It’s a “hope you like weekend shifts” moment.
So with the guardrail gates set, let’s now shift gears and get into the real action mode.
The Strategy – Two Roads Diverged in a BIOS Menu… and You Get to Pick One
There are two legitimate ways to automate Secure Boot enablement from Intune.
Both work.
Both are technically valid.
Both have trade‑offs.
The difference is how much control you want over timing, user experience, and blast radius.
Choose wisely.
🛠️ Option 1 — PowerShell as an Intune Remediation
Fast, lightweight, elegant… and slightly chaotic.
Intune Remediations are fantastic for:
- configuration drift
- registry changes
- posture enforcement
- “fix it quietly” tasks
Secure Boot enablement is not one of those tasks.
Why?
Enabling Secure Boot requires a reboot to take effect — and Remediations give you:
- ❌ No precise control over execution timing
- ❌ No built‑in user warning
- ❌ No graceful reboot handling
If your script includes a forced restart, Windows will happily comply:
- during a customer call
- during a leadership presentation
- during the one meeting the user promised wouldn’t be interrupted
Remediations can work — technically.
But for firmware‑level changes, they are too spontaneous for most enterprises.
Use this path only if:
- devices are unattended, or
- downtime is explicitly acceptable
Still valid.
Just not gentle.
🧳 Option 2 — Wrap It as an Intune Win32 App (With PSADT for Graceful Restarts)
This is the grown‑up, enterprise‑polite, user‑friendly option.
Packaging Secure Boot enablement logic as a Win32 app — ideally wrapped in PSADT — gives you:
- ✅ Full control over execution and detection
- ✅ Explicit install intent
- ✅ User notifications (before anything reboots)
- ✅ Deferral options
- ✅ Scheduled, predictable restarts
- ✅ Clean success/failure reporting
In other words:
You fix Secure Boot without triggering a company‑wide flood of “Why did my laptop restart in the middle of a Teams call?”
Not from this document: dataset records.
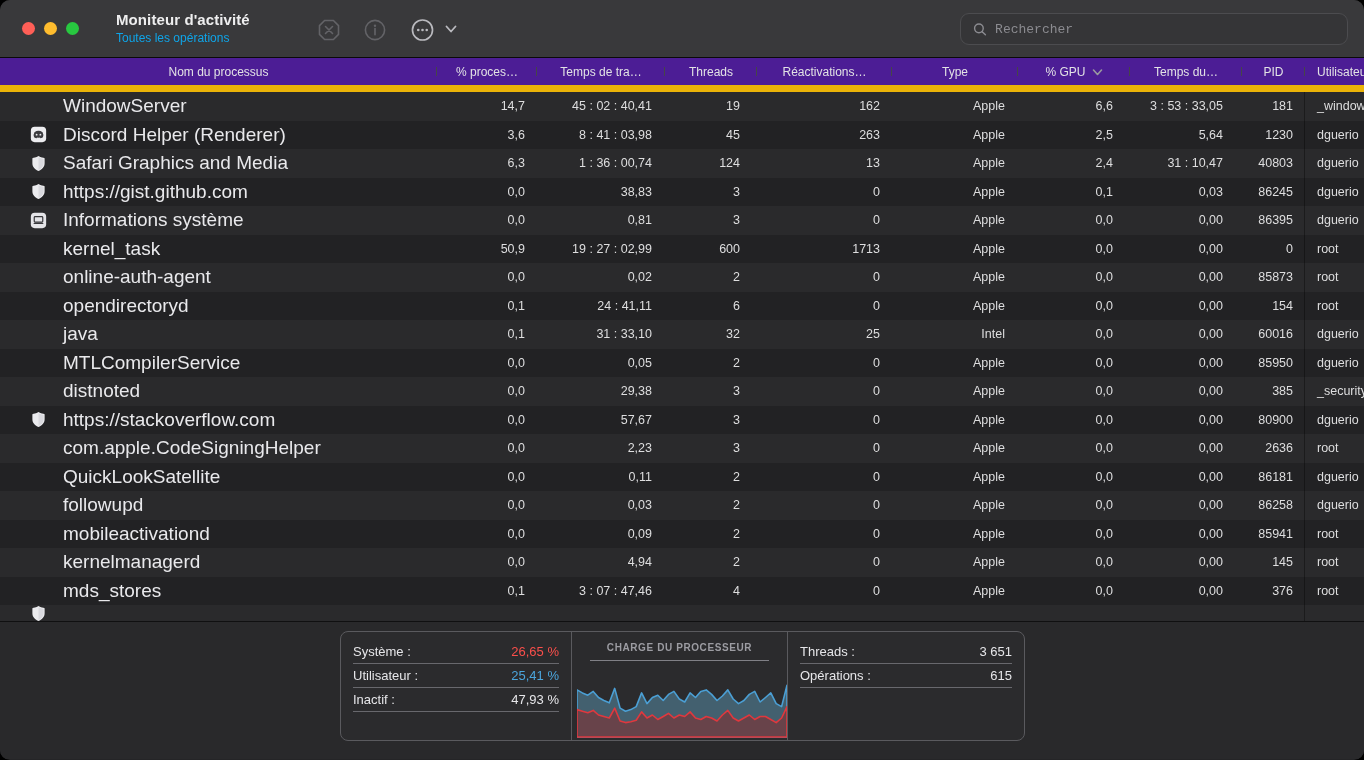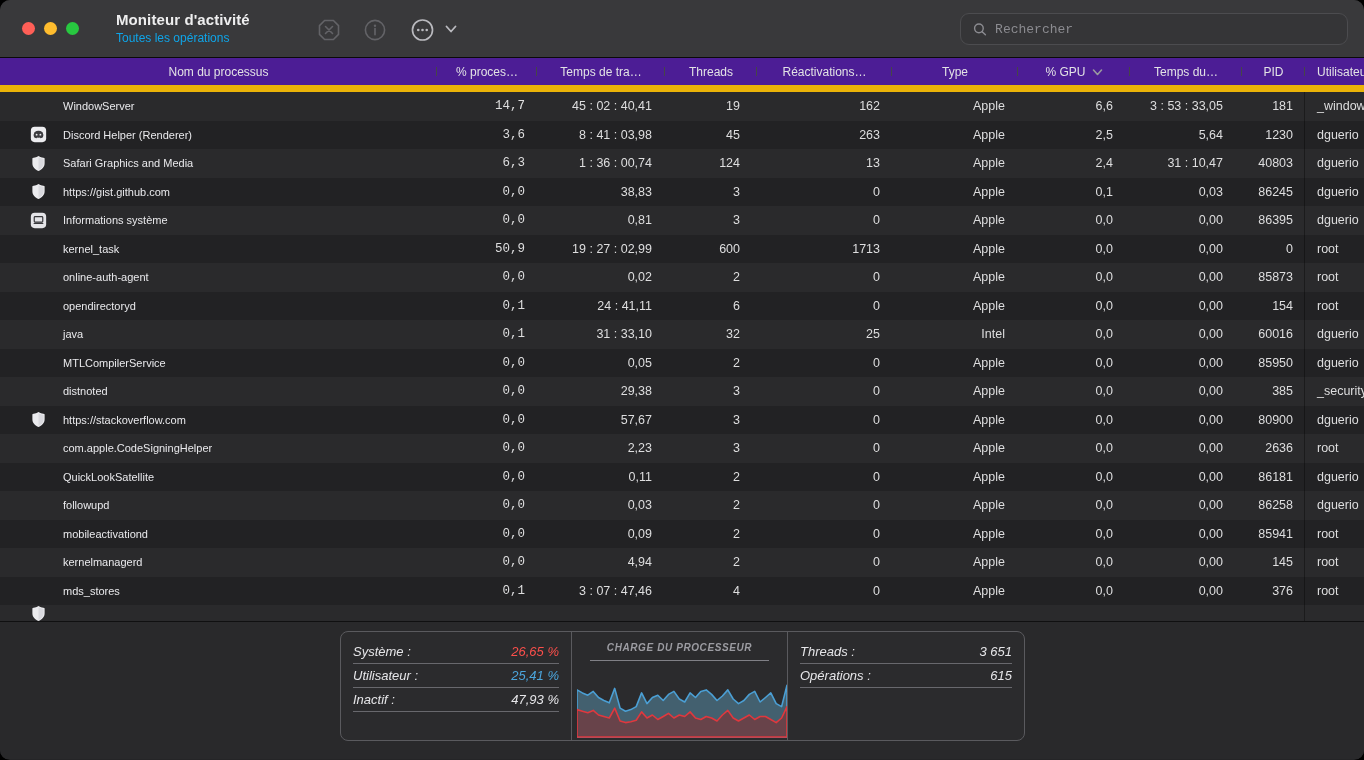"WindowServer" .namecell { font-size: 11px -> 19px }
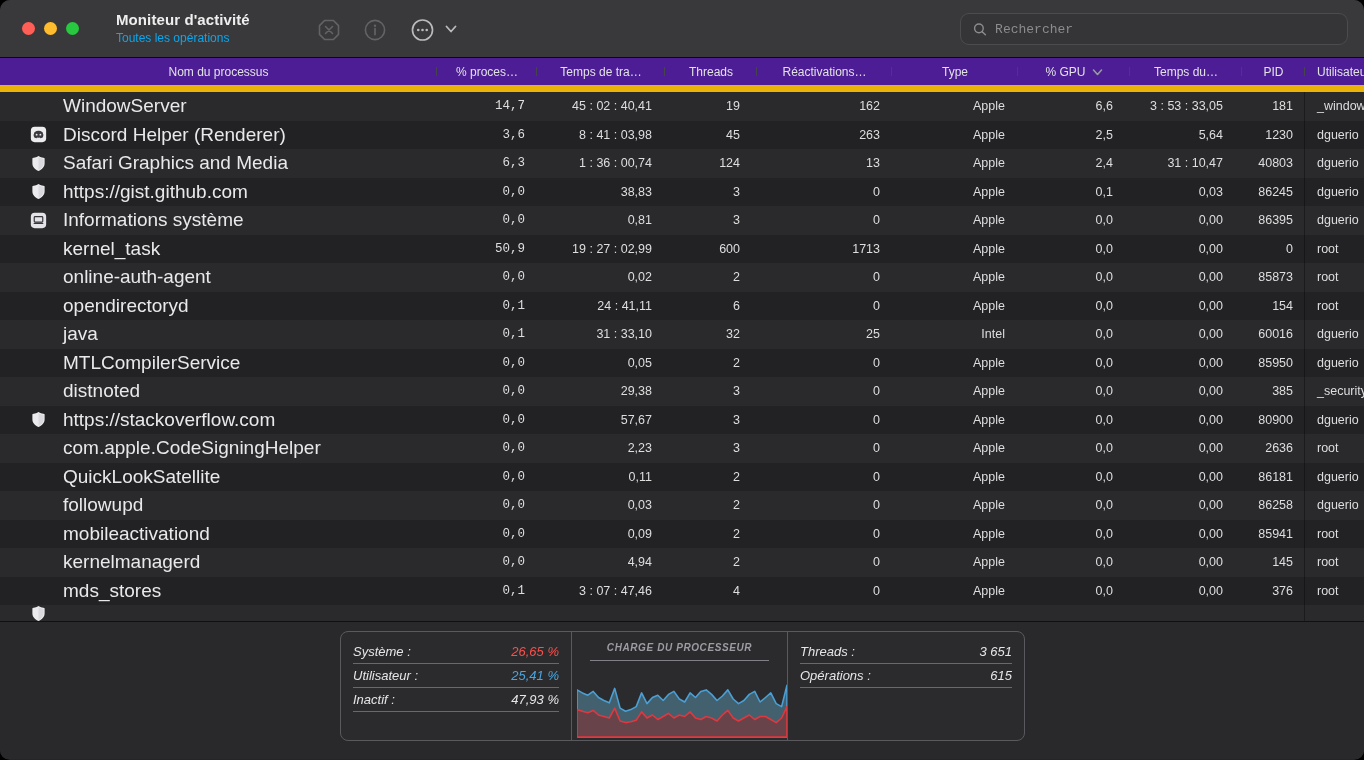"14,7" .cell.cpu { font-family: Liberation Mono, monospace -> none }
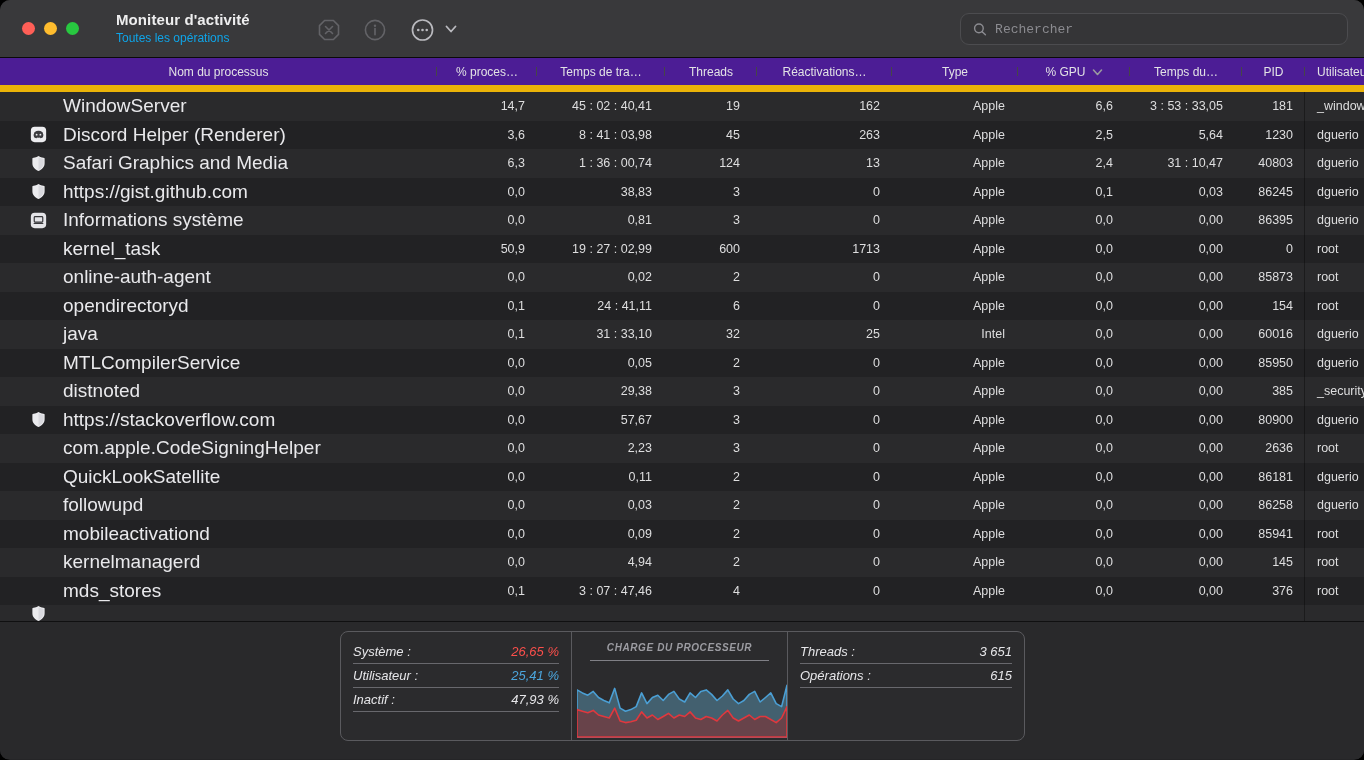"Système :" #footer { font-style: italic -> none }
This is the method I recommend.
This is the method we deployed.
So to summarize:
| Approach | Control | User Experience | Reboot Predictability |
|---|---|---|---|
| Remediation | Low | Poor | Unpredictable |
| Win32 + PSADT | High | Good | Controlled |
Secure Boot enablement is not just a security change.
It’s a posture change with user impact.
Choose the path that matches your environment — not just what’s easiest to script.
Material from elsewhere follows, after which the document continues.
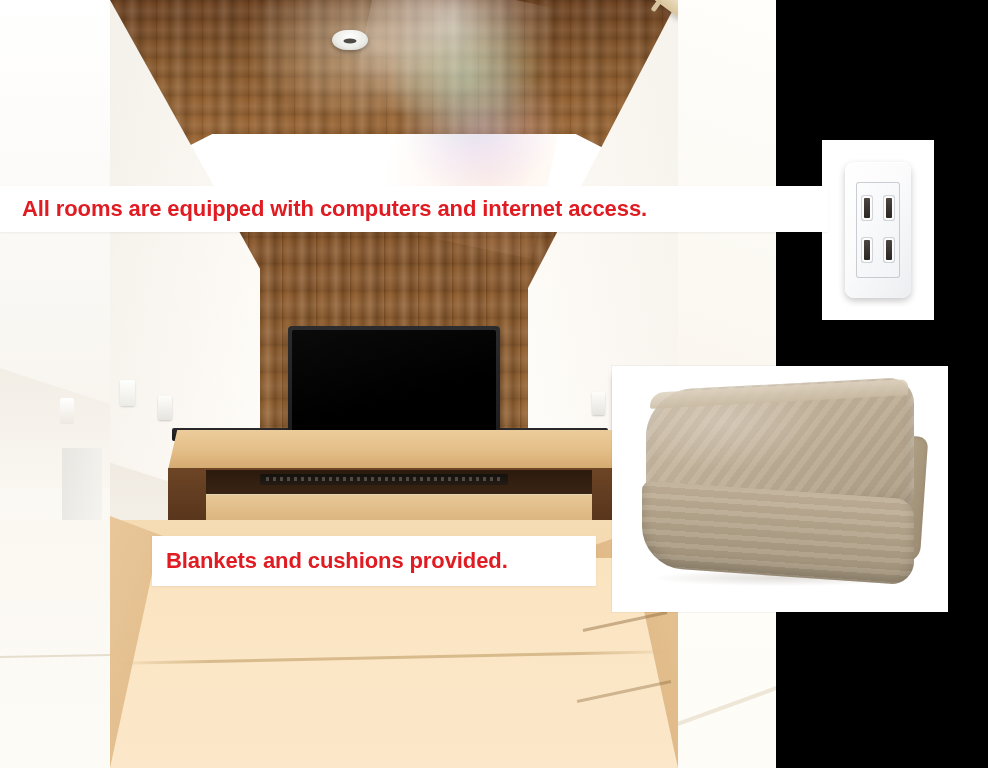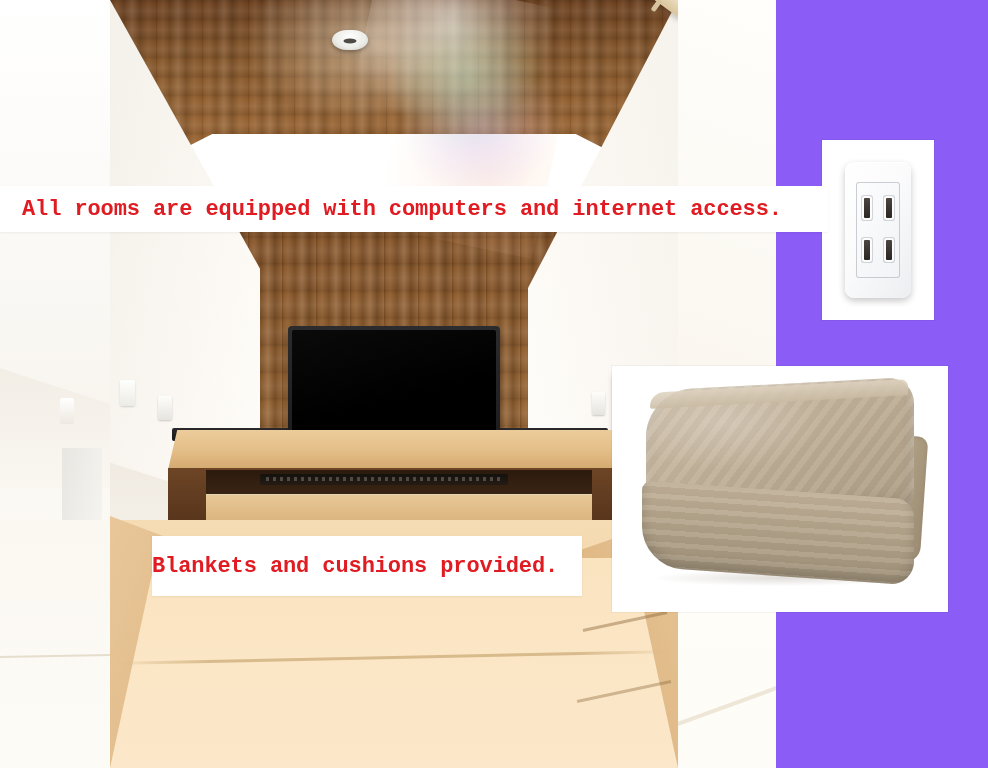"All rooms are equipped with" .slide { background: #8b5cf6 -> #000000; font-family: Liberation Mono, monospace -> none }
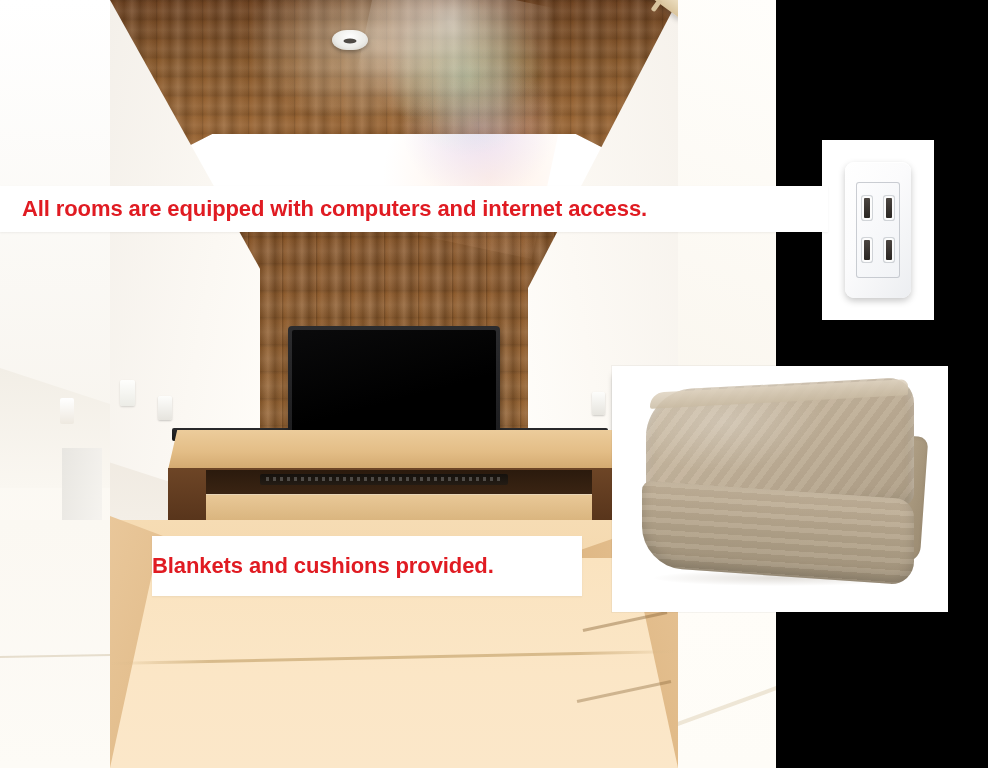"Blankets and cushions provided." .banner-3 { height: 60px -> 50px; padding-left: none -> 14px }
Detecting Devices Ready for Secure Boot Enablement
Before we get to the OEM-specific script that do the actual magic, the detection logic must be locked in first. Because this logic applies regardless of delivery method, whether you are trying to enable Secure Boot using PowerShell via:
- Intune Remediation, or
- Win32 app packaging
This section is what allows you to say — with confidence and audit defensibility:
“I’m not running firmware logic everywhere… I’m running it only where it’s allowed to succeed.”
Readiness Classification (Simple but Critical)
A minimal, reliable readiness filter you can use in Intune reporting or detection logic looks like this:
| Check | Expected |
| Boot Mode | UEFI |
| Secure Boot | Off |
This ensures you’re building a targeted remediation set, not a blanket policy — and that execution is limited to devices that are both:
- technically eligible, and
- operationally safe
What We’re Actually Doing in Detection
At a high level, this is just gatekeeping — and that’s intentional.
Gatekeeper rules (minimum):
- ✅ If the device IS NOT UEFI → abort
- ✅ If the device IS UEFI and Secure Boot IS already ON → abort
- ✅ Only proceed when IS UEFI = True but Secure Boot ON = False
Anything outside that boundary is not a remediation candidate — it’s noise.
Detection Logic (Baseline: UEFI + Secure Boot OFF)
# Secure Boot Enablement - Detection / Gatekeeper
# Exit 0 = not applicable / nothing to do
# Exit 1 = eligible and needs enablement (Secure Boot is OFF)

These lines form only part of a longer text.